Issue #2. Very Small Sample Size & Noisy
At the risk of being captain obvious, this is a tiny, miniscule sample size. It can also be further skewed because most vendor’s top-end tea will be smaller runs with lower quantity. If a vendor decides to make a super small batch of something fancy it can totally throw everything off. Tea Urchin in 2017 made some $1.58/g Lao Banzhang, something they certainly don’t do every year. If they had chosen to not press that production their most expensive tea of the year would’ve been at $0.47/g, under 1/3rd the cost.
Issue #3. Timeframe
Another reason why this is a limited and not a great way to interpret the high-end market is that we only go back to 2011. Many of the vendors like White2Tea and Crimson Lotus have only started pressing pu’erh relatively recently. It would undoubtedly give more interesting evidence if we looked back at top-end maocha prices by Chinese boutiques over a greater timespan (say 2006-present).

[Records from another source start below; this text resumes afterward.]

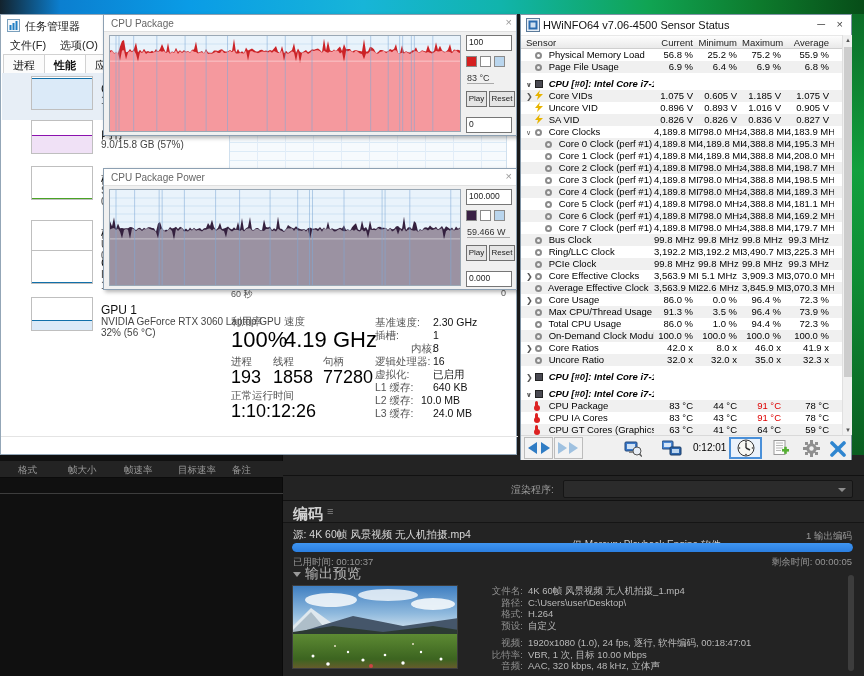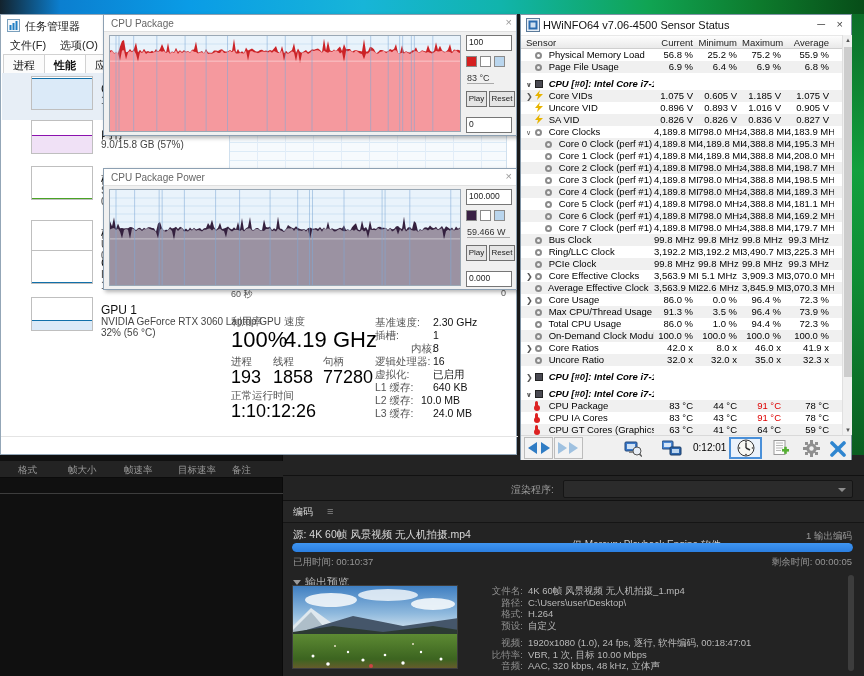--- a/index.html
+++ b/index.html
@@ -108,7 +108,7 @@
   #renderer-value{left:8px;top:9px;font-size:10px;color:#c9c9c9;white-space:nowrap;margin-top:48px;}
   .chev-down{width:0;height:0;border-left:4px solid transparent;border-right:4px solid transparent;border-top:4px solid #8d8d8d;}
   #encode-head{left:0;top:46px;width:581px;height:22px;background:#262626;border-bottom:1px solid #151515;}
-  #encode-title{left:10px;top:4px;font-size:10px;color:#d2d2d2;}
+  #encode-title{left:10px;top:4px;font-size:15px;color:#d2d2d2;font-weight:bold;}
   #encode-menu{left:44px;top:4px;font-size:11px;color:#8a8a8a;}
   #source-line{left:10px;top:73px;font-size:10.5px;color:#d8d8d8;white-space:nowrap;}
   #outputs-line{right:12px;top:75px;font-size:9.5px;color:#9a9a9a;}

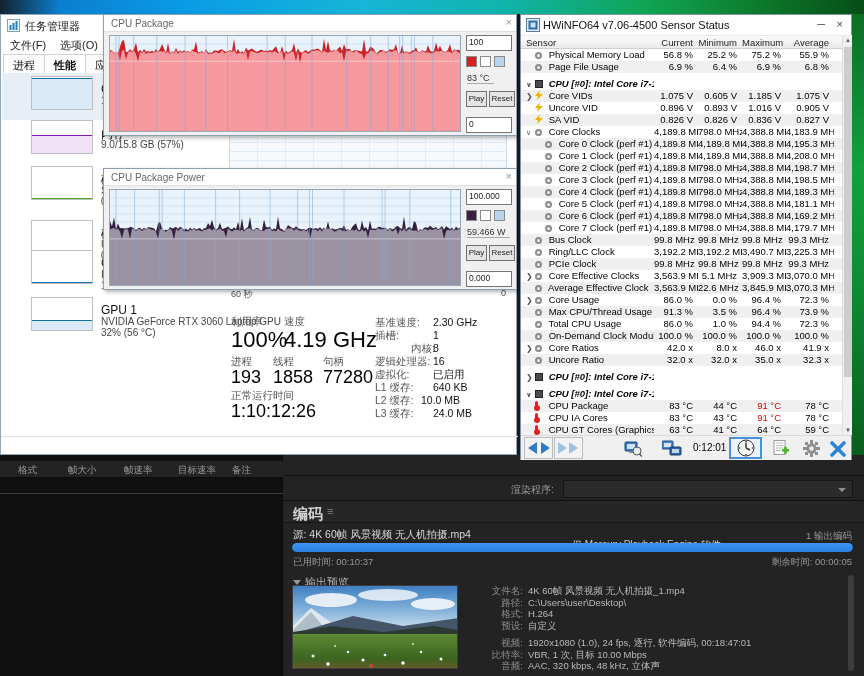--- a/index.html
+++ b/index.html
@@ -116,7 +116,7 @@
   #progress-fill{position:absolute;left:0;top:0;height:100%;background:linear-gradient(180deg,#3f95f2,#2b7fe0);border-radius:4.5px;}
   #elapsed{left:10px;top:101px;font-size:9.5px;color:#969696;}
   #remaining{right:12px;top:101px;font-size:9.5px;color:#969696;}
-  #preview-head{left:10px;top:110px;font-size:11px;color:#b5b5b5;margin-top:10px;}
+  #preview-head{left:10px;top:110px;font-size:14px;color:#b5b5b5;}
   .tri-down{display:inline-block;width:0;height:0;border-left:4px solid transparent;border-right:4px solid transparent;border-top:5px solid #9a9a9a;margin-right:4px;vertical-align:1px;}
   #preview-img{left:9px;top:130px;width:166px;height:84px;border:1px solid #3c3c3c;overflow:hidden;}
   #details{left:187px;top:130px;width:375px;}

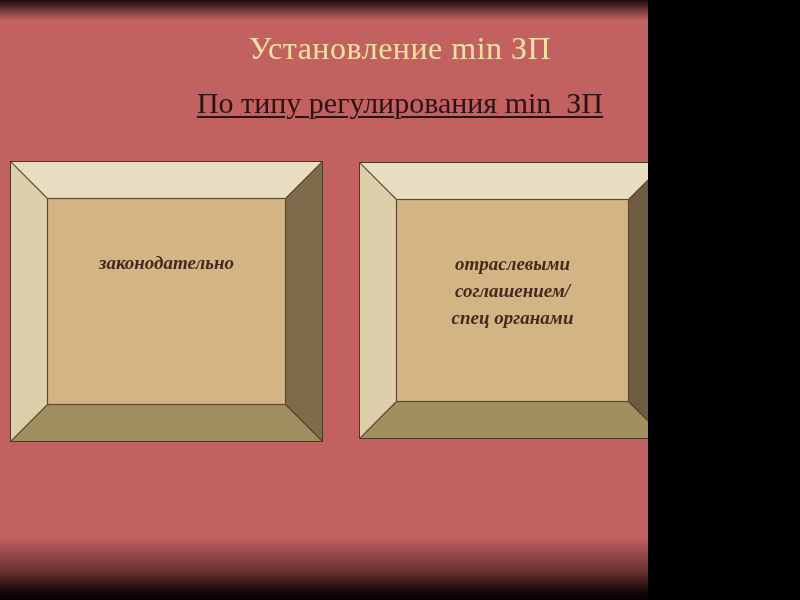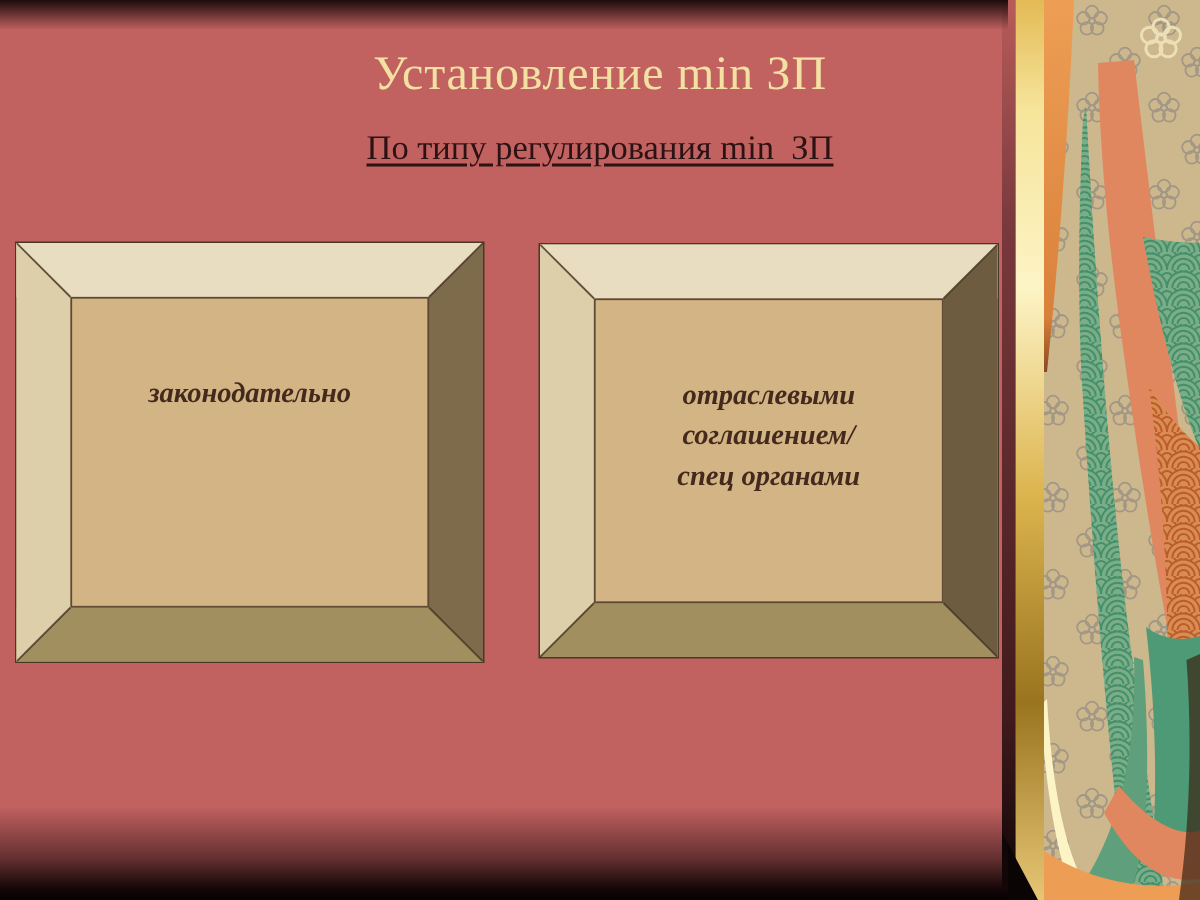--- a/index.html
+++ b/index.html
@@ -4,7 +4,7 @@
 <style>
   html,body{margin:0;padding:0;background:#000;}
   .slide{
-    position:relative;width:800px;height:600px;overflow:hidden;
+    position:relative;width:648px;height:600px;overflow:hidden;
     background:var(--background_rose);
     font-family:"Liberation Serif","DejaVu Serif",serif;
   }

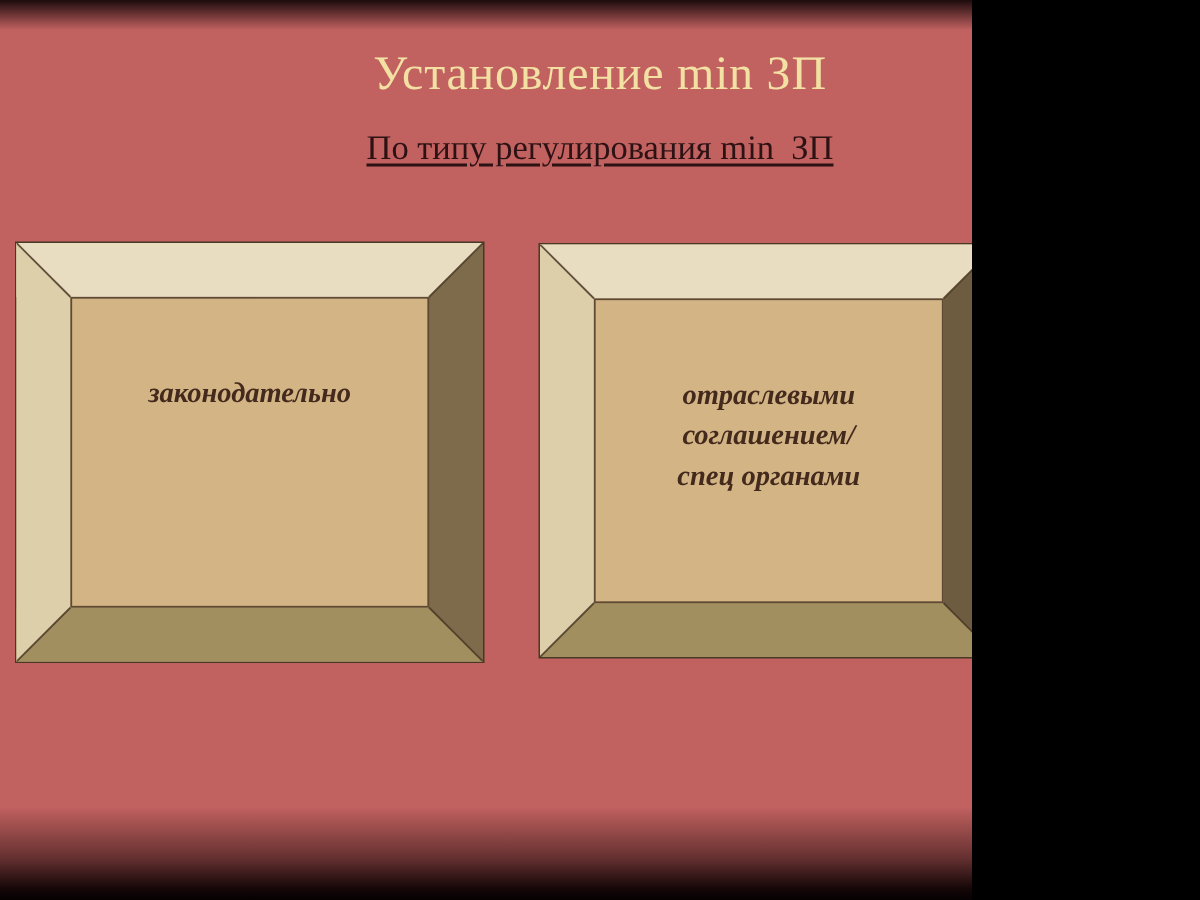--- a/index.html
+++ b/index.html
@@ -19,7 +19,7 @@
   }
   .subtitle{
     position:absolute;left:0;top:86px;width:800px;margin:0;text-align:center;
-    font-size:23px;font-weight:normal;white-space:pre;
+    font-size:30px;font-weight:normal;white-space:pre;
     color:var(--subtitle_text);
     text-decoration:underline;text-underline-offset:3px;text-decoration-thickness:2px;
   }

Anecdotal Evidence. Looking at a Case by Case Basis
One imperfect signal is watching when vendor signals that prices are high and they’ve been priced out of making a certain tea or are changing their patterns of production. It’s possible to see this in long-standing western producers like Yunnan Sourcing, whose prices probably most closely reflects the Yunnan market, and Essence of Tea who has been pressing high-end material for a long time. Or maybe even White2Tea who stopped pressing their highest-end tea, the Last Thoughts after 2016. We can also look at some of the Taiwan-based producers like Yangqing Hao and Xizi Hao shift away from where they were originally making more of their tea to other areas. In these cases, we don’t see the prices spike up as the company pressing maocha will switch sources once the price becomes too painful to pay or they don’t think they can sell it.
If you follow the comments of shah who frequently discusses available boutique pu’erh a lot, you’ll notice he has a whole array of teas that he’s tried that he’ll cite. He’ll point out early years where there were much higher-end tea made available and how these opportunities have slowly faded away. One might pop up (at uber prices), but the general trend is that very good quality modern productions have become more scarce, pricier, and less available for western buyers. These judgments are often done on a very case by case basis, where he’ll look at teas he has tried or their reputation and his assessment of the quality.
In general, I don’t see any reason to doubt the narrative that top-end teas have become rarer and more expensive. It doesn’t really bear out if we crunch the numbers for western vendors, but for many of the reasons listed above this approach is limited and won’t tell a complete picture.